## What to work on
As you look over the data below, please find each line where the word "Discount" appears, then copy it.

## Raw data
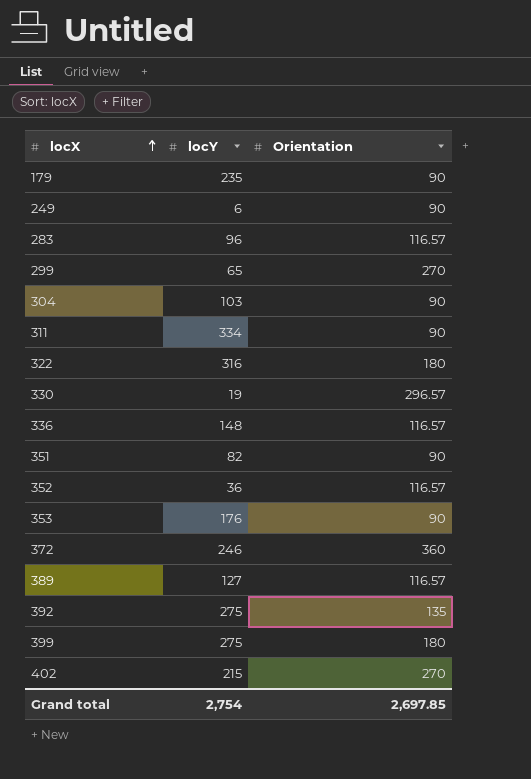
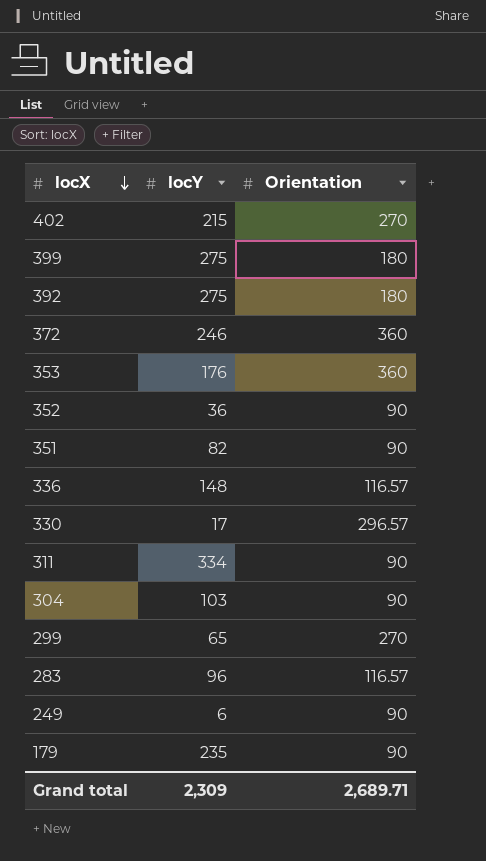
row order: locX ascending -> locX descending
row 322: 316 | 180 -> none
row 389: 127 | 116.57 -> none
392 | Orientation: 135 -> 180
353 | Orientation: 90 -> 360
352 | Orientation: 116.57 -> 90
330 | locY: 19 -> 17
Grand total | locY: 2,754 -> 2,309
Grand total | Orientation: 2,697.85 -> 2,689.71

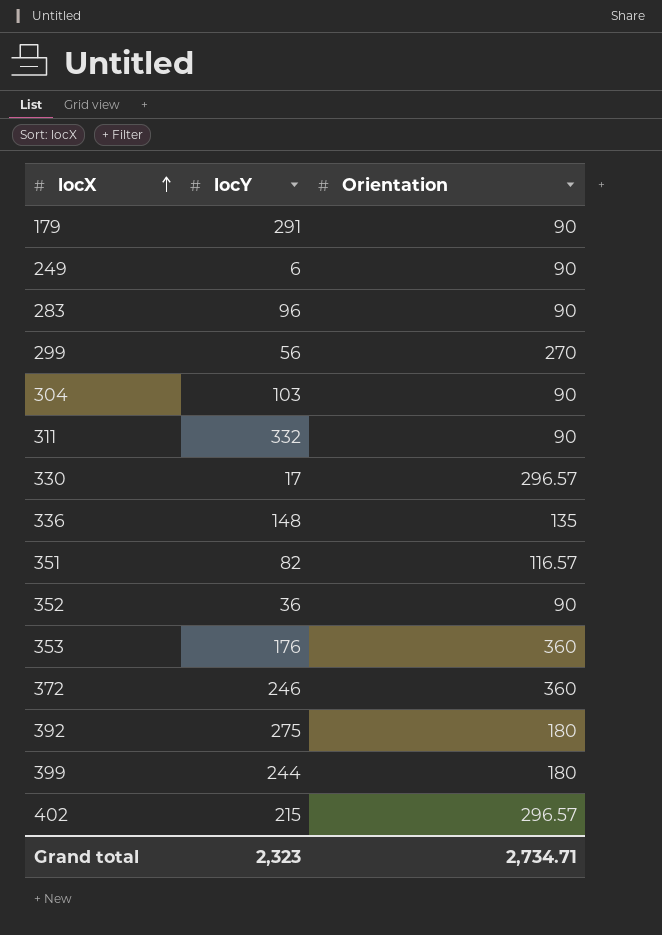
row order: locX descending -> locX ascending
179 | locY: 235 -> 291
283 | Orientation: 116.57 -> 90
299 | locY: 65 -> 56
311 | locY: 334 -> 332
336 | Orientation: 116.57 -> 135
351 | Orientation: 90 -> 116.57
399 | locY: 275 -> 244
402 | Orientation: 270 -> 296.57
Grand total | locY: 2,309 -> 2,323
Grand total | Orientation: 2,689.71 -> 2,734.71

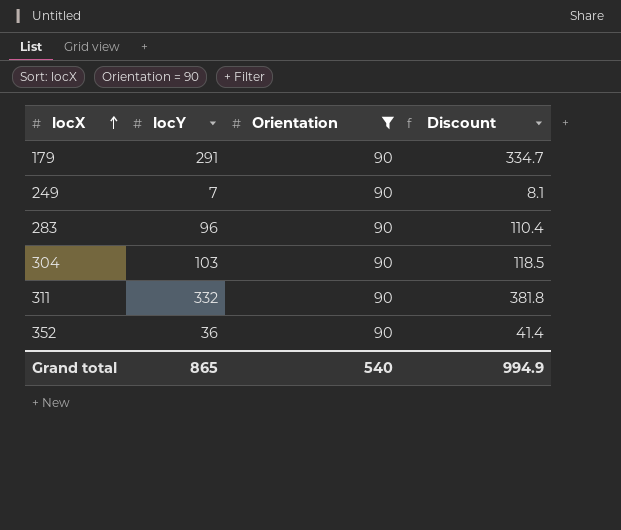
filter: none -> Orientation = 90
column Discount | formula: none -> [locY] * 1.15
249 | locY: 6 -> 7
Grand total | locY: 2,323 -> 865
Grand total | Orientation: 2,734.71 -> 540

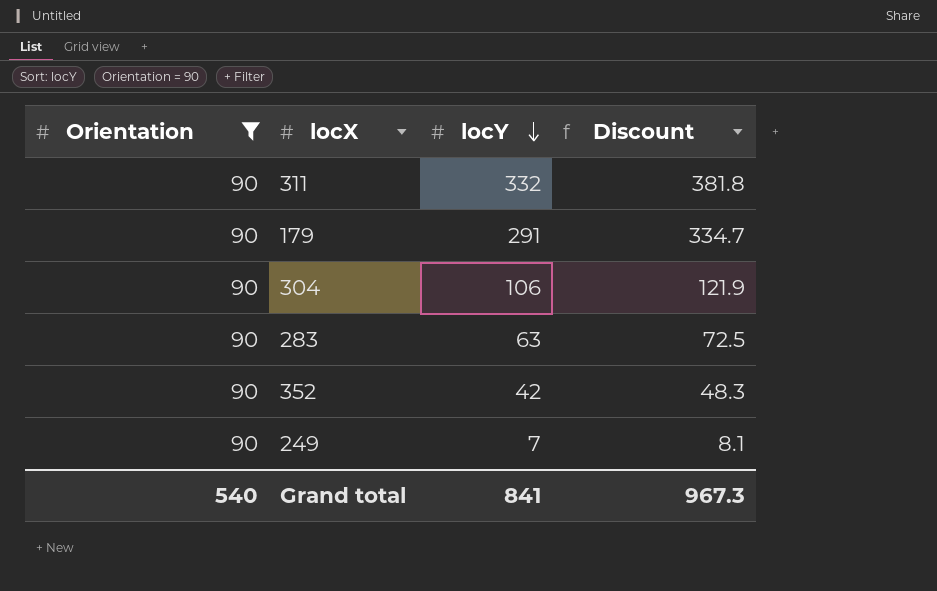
row order: locX ascending -> locY descending
column Orientation | position: 3 -> 1
304 | locY: 103 -> 106
304 | Discount: 118.5 -> 121.9
283 | locY: 96 -> 63
283 | Discount: 110.4 -> 72.5
352 | locY: 36 -> 42
352 | Discount: 41.4 -> 48.3
Grand total | locY: 865 -> 841
Grand total | Discount: 994.9 -> 967.3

## Result of this task
column Discount | formula: none -> [locY] * 1.15
304 | Discount: 118.5 -> 121.9
283 | Discount: 110.4 -> 72.5
352 | Discount: 41.4 -> 48.3
Grand total | Discount: 994.9 -> 967.3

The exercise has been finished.